During August, Dale Suiter, US Fish & Wildlife Service, visited many of the known beach vitex sites on Topsail Island (Topsail Beach, Surf City and North Topsail Beach) and Bogue Banks (Emerald Isle, Pine Knoll Shores, Atlantic Beach and Morehead City). If  permission has been granted to treat the sites, they were retreated, as necessary or made notes to contract that work to beach vitex eradication contractors. For those sites for which permission has not been granted, letters were sent out and there has been a good response in receiving those signed permission letters back.

Contractors have already retreated many sites in Surf City and they are working on the other towns.


During the last two months, a couple of news articles came out on the vitex plant. After the first article came out on vitex (not the beach variety), contact was made with the author by the City of Virginia Beach's environmental manager, to make sure that the dangers of beach vitex were explained to the public. Mary Reid Barrow of the Virginian-Pilot newspaper followed up with an excellent article that solicited a number of phone calls and emails from citizens who were concerned that they may have the plant on their property

The Task Force continues to get calls from property owners who believe they have beach vitex and want to give permission for its eradication. Treatment will begin in Norfolk and Virginia Beach in September.


June/July 2011

South Carolina

Save the date!

2011 Beach Vitex Symposium: Tuesday, October 18 - Hobcaw Barony, Georgetown, SC

We will be taking a look back at the beach vitex project over the past 8 years and discussing future plans for this invasive plant. Dr. Patrick McMillan, Clemson naturalist, will be our dynamic keynote speaker and address how beach vitex and other invasive plants threaten habitats. There will be a full agenda of others who have been involved with the beach vitex project over the years. The symposium will be held at the Kimbel Lodge at Hobcaw Barony and lunch will be served. Please mark you calendars! View the symposium agenda, or click here to register.

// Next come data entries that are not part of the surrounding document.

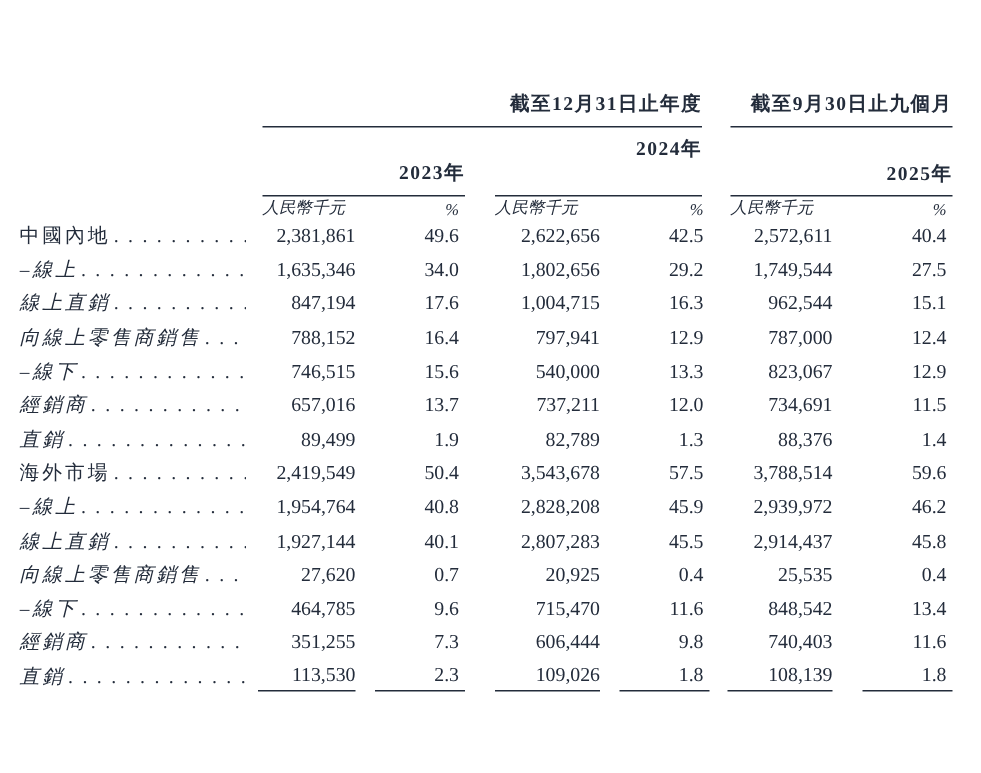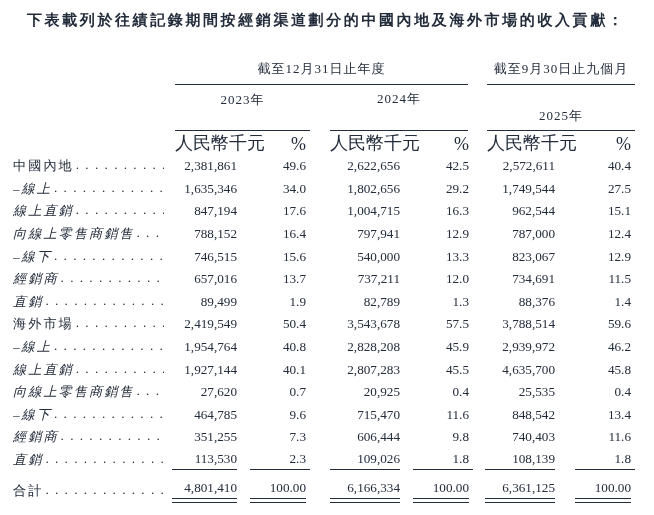--- a/index.html
+++ b/index.html
@@ -13,38 +13,38 @@
   }
   table.fin{
     position:absolute;left:13px;top:58px;width:622px;
     border-collapse:collapse;table-layout:fixed;
     font-size:13.2px;color:#232c3b;
   }
   table.fin th,table.fin td{padding:0;margin:0;vertical-align:bottom;font-weight:normal;}
 
   
   .h-group .hd,.h-year .hd{
-    border-bottom:1.5px solid currentColor;text-align:center;
-    font-weight:normal;font-size:13px;letter-spacing:1px;white-space:nowrap;
+    border-bottom:1.5px solid currentColor;text-align:right;
+    font-weight:bold;font-size:13px;letter-spacing:1px;white-space:nowrap;
   }
   .hd.g1{margin:0 5px;padding:2px 0 6px;}
   .hd.g2{margin-left:14px;padding:2px 0 6px;}
-  .hd.y1{margin:5px 0 0 5px;padding-bottom:21px;}
+  .hd.y1{margin:5px 0 0 5px;padding-bottom:6px;}
   .hd.y2{margin:5px 5px 0 20px;padding-bottom:22px;}
   .hd.y3{margin:5px 0 0 14px;padding-bottom:5px;}
-  .h-unit th{font-weight:normal;font-size:18px;padding:7px 0 20px;white-space:nowrap;}
+  .h-unit th{font-style:italic;font-weight:normal;font-size:11px;padding:7px 0 20px;white-space:nowrap;}
   .h-unit th.u1{text-align:left;padding-left:5px;}
   .h-unit th.u2{text-align:left;padding-left:20px;}
   .h-unit th.u3{text-align:left;padding-left:14px;}
   .h-unit th.pct{text-align:right;padding-right:4px;}
 
   
   tr.data td{height:22.6px;vertical-align:middle;}
   td.label{overflow:hidden;}
-  .labwrap{display:flex;align-items:flex-start;padding-right:6px;overflow:hidden;}
+  .labwrap{display:flex;align-items:center;padding-right:6px;overflow:hidden;}
   .lbl{white-space:nowrap;letter-spacing:2px;}
   .dots{flex:1;overflow:hidden;white-space:nowrap;margin-left:2px;font-weight:normal;font-style:normal;}
   .dots::after{content:". . . . . . . . . . . . . . . . . . . . . . . . . . . . . .";letter-spacing:1.5px;}
   td.num,td.pct{text-align:right;}
   td .w{display:block;}
   td.pct .w{padding-right:4px;}
   .c1 .w{margin-left:2px;}
   .c2 .w{margin-left:13px;}
   .c3 .w{margin-left:20px;}
   .c4 .w{margin-left:13px;}
@@ -67,21 +67,20 @@
     content:"";display:block;height:2.6px;margin-top:2.5px;
     border-top:1.4px solid currentColor;border-bottom:1.4px solid currentColor;
   }
   tr.lvl-total td.label .labwrap::after{content:none;}
 </style>
 </head>
 <body>
 
 <div class="page">
 
-  <div class="title">下表載列於往績記錄期間按經銷渠道劃分的中國內地及海外市場的收入貢獻：</div>
 
   <table class="fin">
     <colgroup>
       <col style="width:157px">
         <col style="width:67px">
         <col style="width:73px">
       <col style="width:90px">
         <col style="width:73px">
         <col style="width:82px">
         <col style="width:80px">
@@ -366,21 +365,21 @@
     <td class="pct c2">
             <span class="w">40.1</span>
           </td>
     <td class="num c3">
             <span class="w">2,807,283</span>
           </td>
     <td class="pct c4">
             <span class="w">45.5</span>
           </td>
     <td class="num c5">
-            <span class="w">4,635,700</span>
+            <span class="w">2,914,437</span>
           </td>
     <td class="pct c6">
             <span class="w">45.8</span>
           </td>
   </tr>
         <tr class="data lvl-subchannel">
     <td class="label">
       <div class="labwrap">
         <span class="lbl">向線上零售商銷售</span>
         <span class="dots"></span>
@@ -474,44 +473,18 @@
             <span class="w">109,026</span>
           </td>
     <td class="pct c4">
             <span class="w">1.8</span>
           </td>
     <td class="num c5">
             <span class="w">108,139</span>
           </td>
     <td class="pct c6">
             <span class="w">1.8</span>
-          </td>
-  </tr>
-        <tr class="data lvl-total">
-    <td class="label">
-      <div class="labwrap">
-        <span class="lbl">合計</span>
-        <span class="dots"></span>
-      </div>
-    </td>
-    <td class="num c1">
-            <span class="w">4,801,410</span>
-          </td>
-    <td class="pct c2">
-            <span class="w">100.00</span>
-          </td>
-    <td class="num c3">
-            <span class="w">6,166,334</span>
-          </td>
-    <td class="pct c4">
-            <span class="w">100.00</span>
-          </td>
-    <td class="num c5">
-            <span class="w">6,361,125</span>
-          </td>
-    <td class="pct c6">
-            <span class="w">100.00</span>
           </td>
   </tr>
       </tbody>
   </table>
 
 </div>
 
 </body></html>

The beach vitex grant from the US Fish & Wildlife Service has been extended through December 31, 2012. The extension of this grant allows the contractor to have another fall, spring, and fall treatment. To date 191 sites have been treated. We will continue to monitor these sites as some sites might need follow up treatments. Five new sites have been identified and will be treated this fall. New treatment sites are from Edisto Beach to North Myrtle Beach.

beach vitex at Surfside beach

Beach vitex at Surfside beach.

North Carolina

A number of sites have been retreated over the summer months including: Outer Banks, Topsail Beach, Surf City and North Topsail. Sites at Nags Head, Kitty Hawk, Southern Shores, Duck and Corolla were visited and 8 sites were sprayed for minor beach vitex growth. Two sites at the Outer Banks have not received treatment because permission has not been granted but is being persued.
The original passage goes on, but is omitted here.